If you have an invention that has been proved new and is therefore patentable, and you have been granted a patent, you have taken the first step, but this does not mean that the technology will actually work. It may work well in laboratory conditions but never work in industrial applications. Sometimes the market is not ready to receive it. Sometimes other conditions or human factors interfere and you cannot transfer the technology. So in fact innovation centers are similar to the business incubation centers of a government or chamber of commerce.

The innovation center would help the inventor or researcher bring his invention or other IPR on to the market. It could offer various services like, intellectual property advice, assessment of inventions for economic viability and technical feasibility or in relation to the legal environment in which the invention has to work, and it would assist the inventor or researcher in developing a business plan with which to attract investors and manufacturers more easily, as a business plan gives a better idea of how one would like to see the invention develop and be exploited as a marketable product. Basically, it would serve as a bridge between research and development on one hand and manufacturing on the other.

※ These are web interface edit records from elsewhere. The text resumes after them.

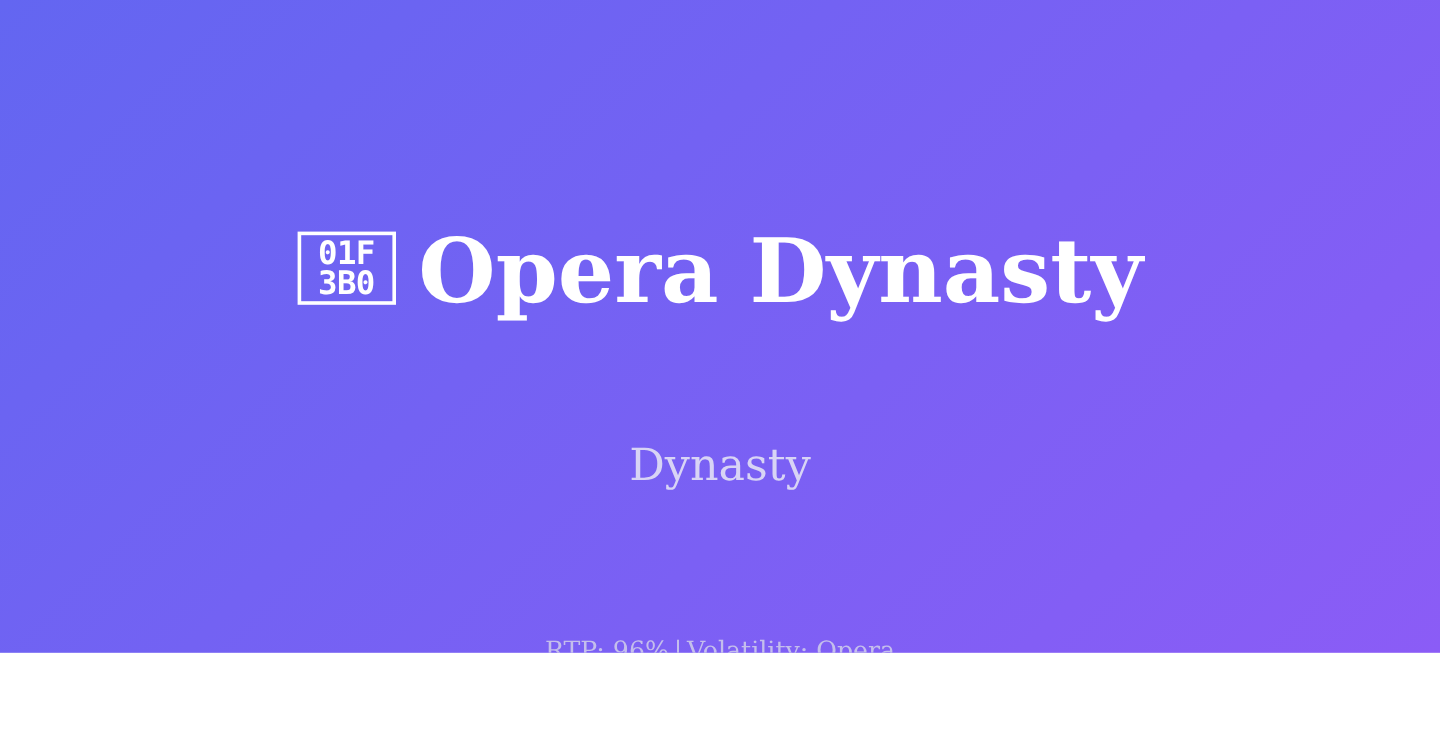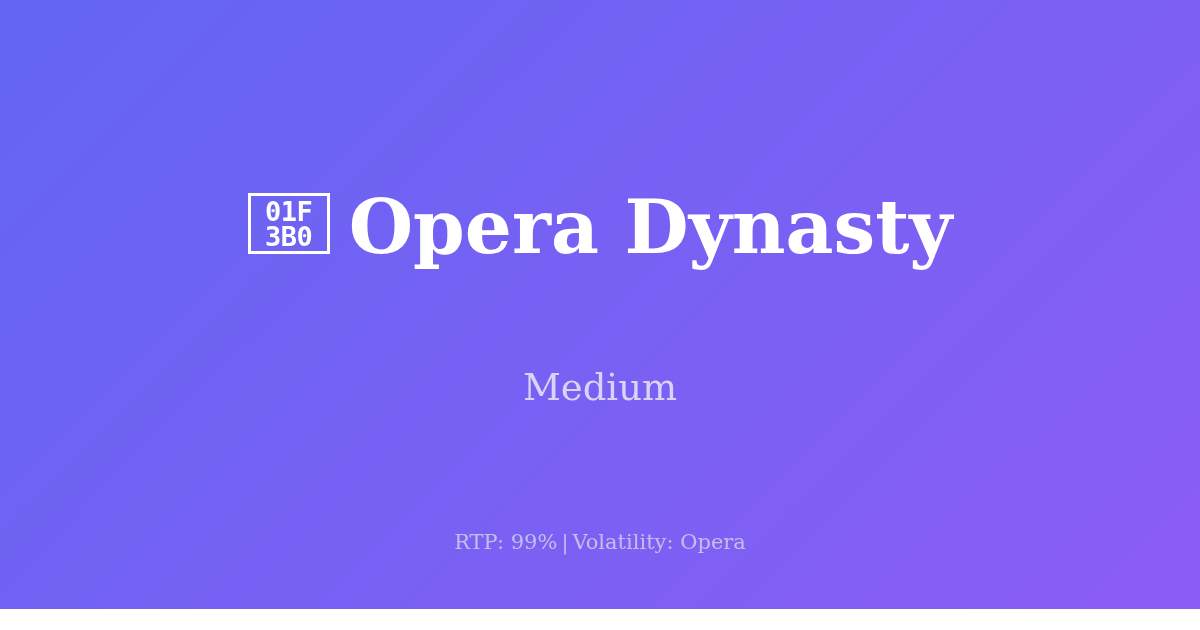"01F" .og-card { height: 609px -> 544px }
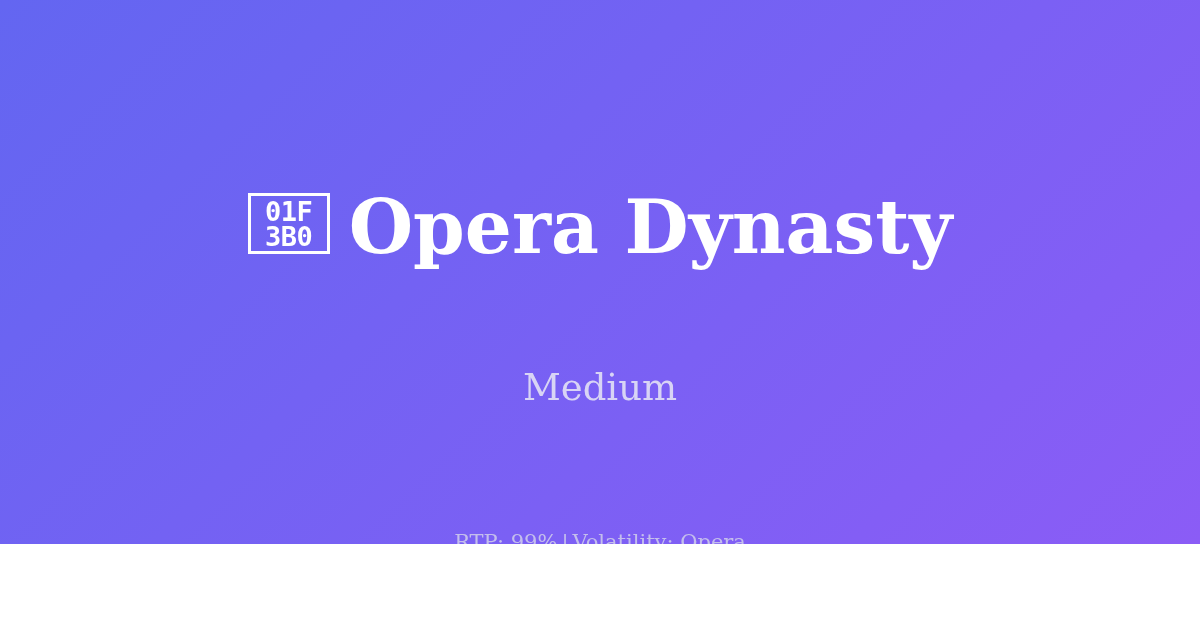"Medium" p.subtitle { text: Medium -> Dynasty }
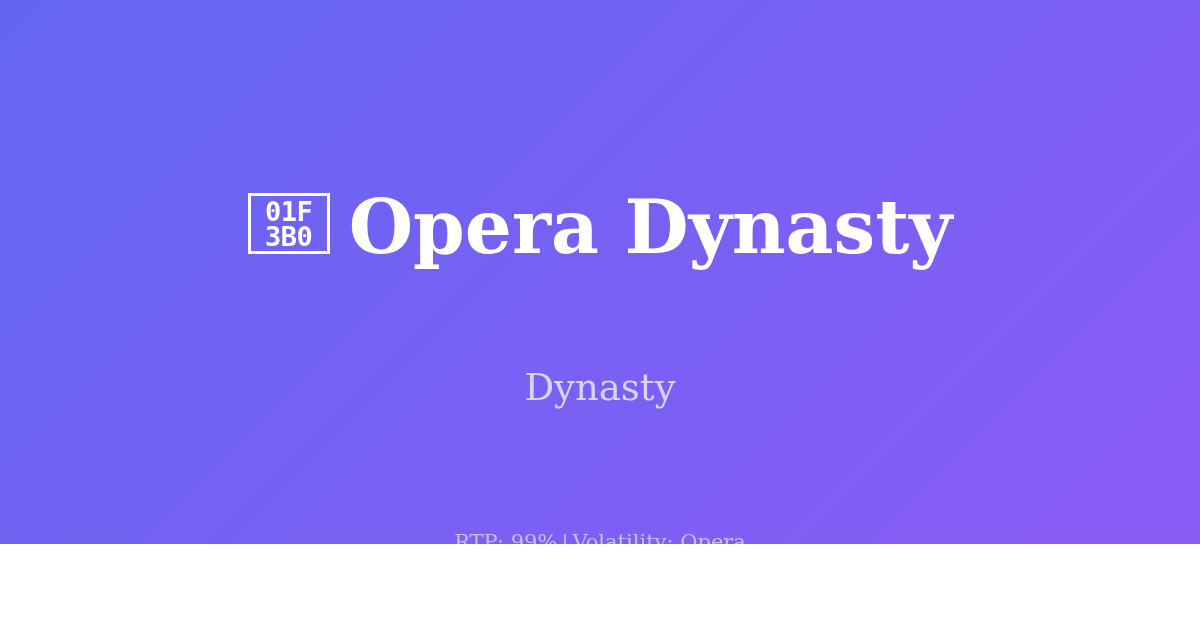"RTP: 99%" span { text: 99% -> 96% }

So in a way, the innovation center is an attempt to turn intellectual property into intellectual capital?

That's right. That is indeed what an innovation center would do, ideally, to facilitate the transfer of the invention from the research stage to the market. There are successful innovation centers in many universities, not only in industrialized countries but also in Mexico, Brazil and in Argentina, and I've heard that they are also to be found in countries of the Far East.

Our task at WIPO is to encourage developing countries to establish innovation centers as structures that will facilitate the marketing of intellectual investments, in other words, the research results achieved at national or university-based research laboratories, or by national inventors.